田中正建怒,已不可遏,脸上波涛汹涌,身形一如一抹青烟掠过,眨眼已是绕着任飘萍转了七圈,复又站定在任飘萍的面前,冷冷道:“你以为老夫这‘陇烟身法’比起你那‘咫尺天涯’如何?”

任飘萍心中骇然,虽说自己一直认为天外有天,也知道这世上必然会有轻功比自己还高的人,但是田中正建是自己见到的第一个轻功和自己不想上下的人,面上却是轻描淡写道:“还差强人意吧!”心念却是高速运转:这‘陇烟身法’似是在燕云天的轻功身法可以找到一些影子,而在夏伤宫冲霄殿中自己与燕霸天一战时已是看不到燕霸天的身法,而田中正建是燕霸天的师傅……耳中已是听到田中正建的狂吼声:“好一个狂妄自大之徒!老夫今日就让你知道什么叫做天外有天人上有人!”

任飘萍似是忽然想到什么,竟是不理会那田中正建的狂暴之怒,道:“慢着!不知前辈和燕赵是什么关系?”

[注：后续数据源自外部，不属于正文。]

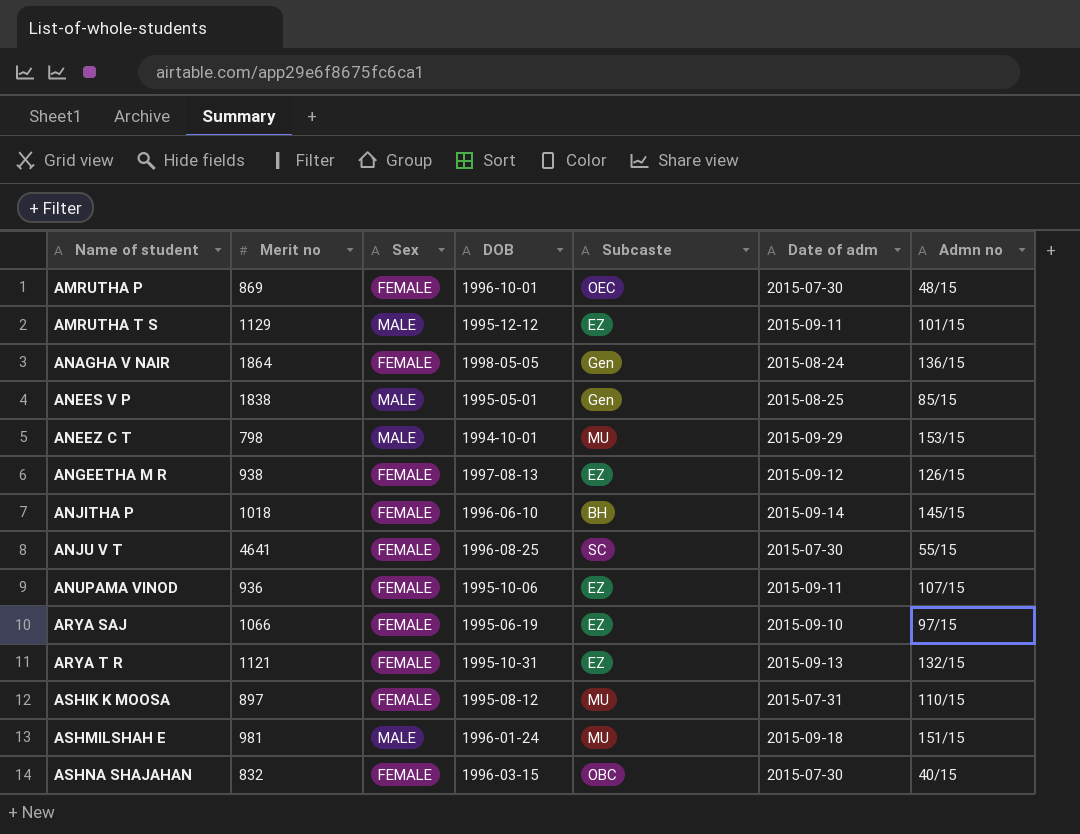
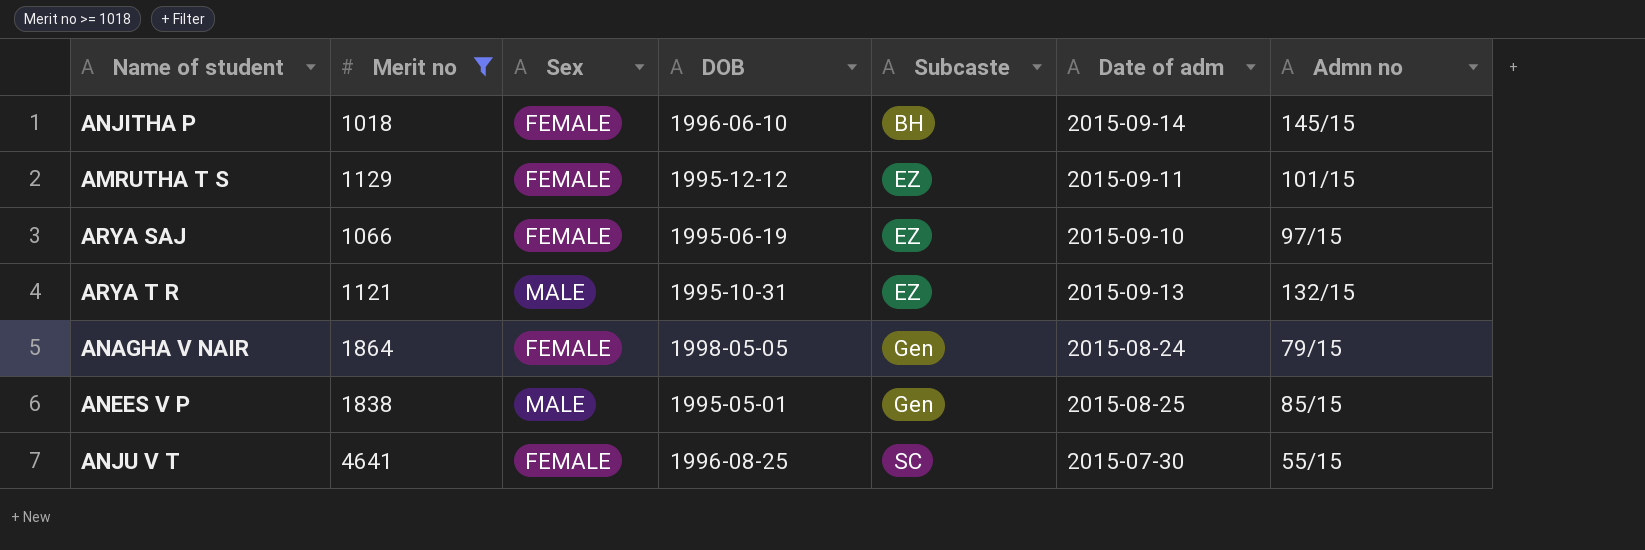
filter: none -> Merit no >= 1018
row order: Name of student ascending -> Subcaste ascending
AMRUTHA T S | Sex: MALE -> FEMALE
ARYA T R | Sex: FEMALE -> MALE
ANAGHA V NAIR | Admn no: 136/15 -> 79/15

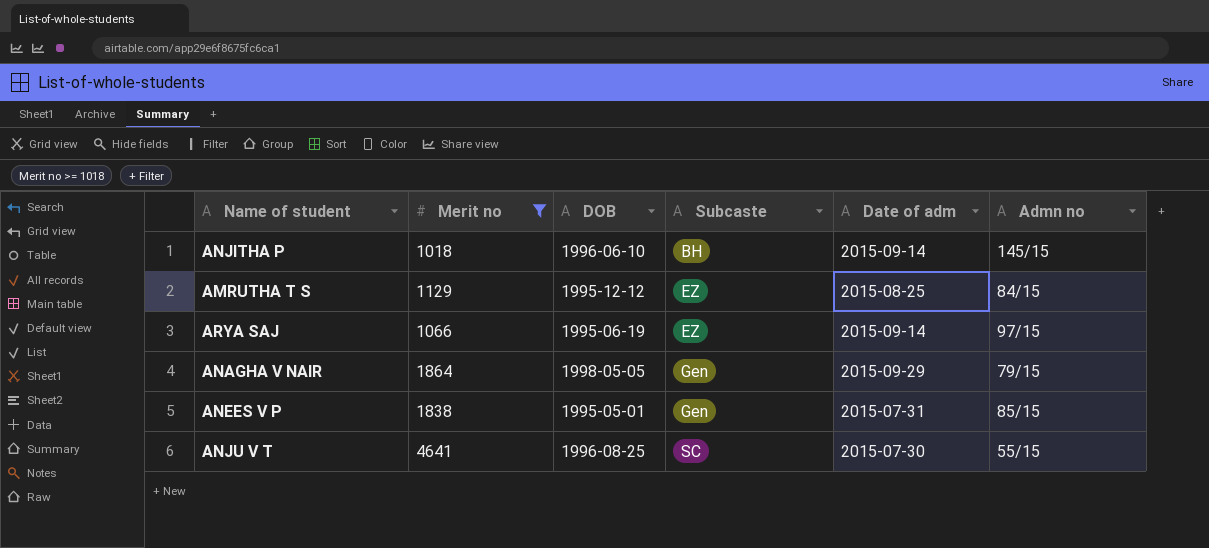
column Sex | position: 3 -> none
row ARYA T R: 1121 | MALE | 1995-10-31 | EZ | 2015-09-13 | 132/15 -> none
AMRUTHA T S | Date of adm: 2015-09-11 -> 2015-08-25
AMRUTHA T S | Admn no: 101/15 -> 84/15
ARYA SAJ | Date of adm: 2015-09-10 -> 2015-09-14
ANAGHA V NAIR | Date of adm: 2015-08-24 -> 2015-09-29
ANEES V P | Date of adm: 2015-08-25 -> 2015-07-31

脸色血红刚刚凝聚真气至七成的田中正建听到任飘萍这句话,突然真气一泻千里,眼中说不出来的一种表情晕起于方寸之间的眼眶之中,道:“燕赵!”

第二十七章 尘封

田中正建迷离的双眼突然瞥见任飘萍想知道有关这件事一切的极其渴望,道:“你若是能告知《九天玄功》十之一二的话,老夫当知无不言!言无不尽!”

任飘萍慨然应诺道:“好!一言为定!”

田中正建本是没有打算任飘萍会答应,是以不无怀疑地看着任飘萍,道:“你发毒誓!”

任飘萍道:“我已是前辈的笼中鸟,前辈本可不必和我交易,还需要发什么毒誓,况且誓言是总是小人发给小人的,前辈当真要晚辈发誓吗?”

十名黑衣东洋武士大声‘嗯’,似是在向任飘萍示威,而田中正建却是闭目,道:“崖山之后,再无中国,年轻人,老夫又该如何相信于你呢?!”

任飘萍闻及对方此言,不禁心生惭愧,因为自己原本打算以‘十字一二’来偷梁换柱田中正建口中的‘十之一二’,是以正色道:“晚辈小人了,好,现在晚辈就发个毒誓,我任飘萍……”

不料此刻田中正建忽然伸手示意任飘萍停下,道:“不必了!老夫相信任少侠!”

任飘萍一怔,田中正建绕着洞中央的那池水缓缓踱开脚步,道:

四十年前的一个下午。

血红的夕阳尽染大漠的中的每一粒黄沙,月亮湖中心的朱雀亭中,一名黑衣男子孑然而立。国字脸庞,如飞剑眉压着一双虎目,眼角的皱纹已经显示他不再年轻。

中年人哀叹一声,似乎自言自语地说道:“你对我的安排不太满意么?”

“孩儿不敢。”中年人身后的阴影里悠悠传出一个峻冷的声音,“对父亲的安排孩儿自当听从!”

中年人的眉头微微皱起,道:“那就最好了,为父在有生之年已经没有扳回局势的机会了。那么只有给你铺平以后的道路了,希望你能谨记为父教诲,一切都为了心中的那片青天。知道了么?”